What Is Home Appreciation?

Home appreciation refers to the value of property increasing over time. When purchasing a home, finding a house that will appreciate in value is the goal, as ROI from property appreciation is how wealth is built in real estate. As equity builds, appreciation adds to the value of your investment.

What Is the Average Appreciation for Houses?

Historically, the average rate for home appreciation is between 3 and 5% annually. However, this rate can be markedly different from the national average in certain metro areas, dependent upon economic influences. Local economic factors can sometimes affect the appreciation numbers in neighboring communities and also impact the national average as a whole. Appreciation can also be affected by lending interest rates and the increased demand for housing.

Is There a Difference Between Appreciation and Inflation?

Appreciation and inflation are two entirely different concepts. Appreciation refers to the increase in the value of a personal asset (especially property), while inflation refers to an increase in the price and cost of goods or services and is not tied to inherent value. In terms of personal finance, increasing appreciation is considered good; inflation is generally not.

How Does Appreciation Affect Purchases and Sales?

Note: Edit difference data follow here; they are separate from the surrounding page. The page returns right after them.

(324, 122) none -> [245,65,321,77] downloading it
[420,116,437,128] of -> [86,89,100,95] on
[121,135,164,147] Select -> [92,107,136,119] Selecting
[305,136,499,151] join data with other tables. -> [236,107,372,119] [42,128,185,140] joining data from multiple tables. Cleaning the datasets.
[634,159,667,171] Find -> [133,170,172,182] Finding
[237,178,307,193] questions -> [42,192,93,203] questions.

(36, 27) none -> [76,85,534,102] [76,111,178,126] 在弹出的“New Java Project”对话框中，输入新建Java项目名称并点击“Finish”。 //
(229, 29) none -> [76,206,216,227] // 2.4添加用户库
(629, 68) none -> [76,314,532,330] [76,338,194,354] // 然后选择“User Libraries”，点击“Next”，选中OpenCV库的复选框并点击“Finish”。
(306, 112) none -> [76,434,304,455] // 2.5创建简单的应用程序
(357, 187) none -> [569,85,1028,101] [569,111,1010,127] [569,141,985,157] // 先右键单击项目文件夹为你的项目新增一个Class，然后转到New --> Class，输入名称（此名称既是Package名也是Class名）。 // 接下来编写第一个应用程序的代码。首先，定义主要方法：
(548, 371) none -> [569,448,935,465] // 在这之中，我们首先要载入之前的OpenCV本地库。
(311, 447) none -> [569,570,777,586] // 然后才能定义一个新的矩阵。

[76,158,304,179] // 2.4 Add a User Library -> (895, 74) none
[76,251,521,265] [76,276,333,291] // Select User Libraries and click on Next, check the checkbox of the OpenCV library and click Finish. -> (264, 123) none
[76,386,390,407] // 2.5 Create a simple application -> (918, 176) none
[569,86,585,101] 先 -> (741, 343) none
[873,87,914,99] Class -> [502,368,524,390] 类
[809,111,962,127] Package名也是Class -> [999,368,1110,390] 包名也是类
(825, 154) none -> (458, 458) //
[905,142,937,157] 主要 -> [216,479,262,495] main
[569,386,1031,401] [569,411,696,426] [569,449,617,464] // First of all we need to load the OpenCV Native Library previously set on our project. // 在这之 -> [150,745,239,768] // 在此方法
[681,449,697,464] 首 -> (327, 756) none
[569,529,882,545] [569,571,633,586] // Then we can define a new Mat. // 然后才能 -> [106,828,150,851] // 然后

For the homeowner, appreciation is a positive metric driving the sale of their home. If they have built equity, they will see a substantial ROI when selling their house. For a homebuyer, appreciation is a mixed bag—they will have to pay a higher price for house, but if the neighborhood and community are part of an appreciating area, they can also expect to see their investment grow after purchase.

Calculating Home Appreciation

There is a basic formula for calculation home appreciation: A= P x〖(1+R/100)〗^n. In this formula, A represents the value of the house after n years, P is the purchase amount, R is the annual percentage rate for appreciation, and n is the number of years after purchase. You can plug in the numbers and solve for A. However, a simpler solution is to find an appreciation calculator online and input the values--there are several to choose from.

How Do You Keep Appreciation Rate for Houses High?

To protect your investment, it is important to keep appreciation values high on your property. Barring catastrophic economic events, it is possible to have a solid level of control over the numbers if you invest wisely. Keep the following in mind when purchasing a home, and appreciating values should follow.

Maintain the Property

After the initial research into buying a home, the most important way you can assure appreciation of your investment is to keep your house and surrounding property well-maintained. Priority must be given to preserving the home’s structural integrity by scheduling regular service checks for plumbing, HVAC, and pest control. Lawn care, landscaping, and cosmetic appearance (fresh paint, weatherproofing, improvements) are also important. Even in the best of neighborhoods, a ramshackle house will not sell for close to its inherent value.

The Neighborhood Matters

When purchasing a home, location is the most important factor to consider. The value of a property is what appreciates, not so much the structure itself. While maintaining your house is an important way to ensure that it doesn’t depreciate sharply and take away from the property’s overall appreciation, the location is the metric that drives appreciation. Don’t neglect to research the neighborhood itself, as well as the surrounding communities. Keep in mind that homes near good schools tend to do well, as do homes in up and coming neighborhoods or near areas scheduled for major development (for example, a new planned community or town center). A general rule is to look for places that are near thriving communities where people want to be.

Don’t Overvalue

Don’t offer more than market value. Market value is the figure that the fully informed buyer would pay for a home, based on what has been paid for similar homes in the surrounding area. These are called “comparables.” A real estate agent will have an excellent grasp of comparables in the area, as well as a good idea of the location desirability, and can steer your offer accordingly. Overvaluing a house is a mistake, be sure to have the home appraised. By paying too much, you can find yourself underwater on your investment, especially if the housing market is volatile.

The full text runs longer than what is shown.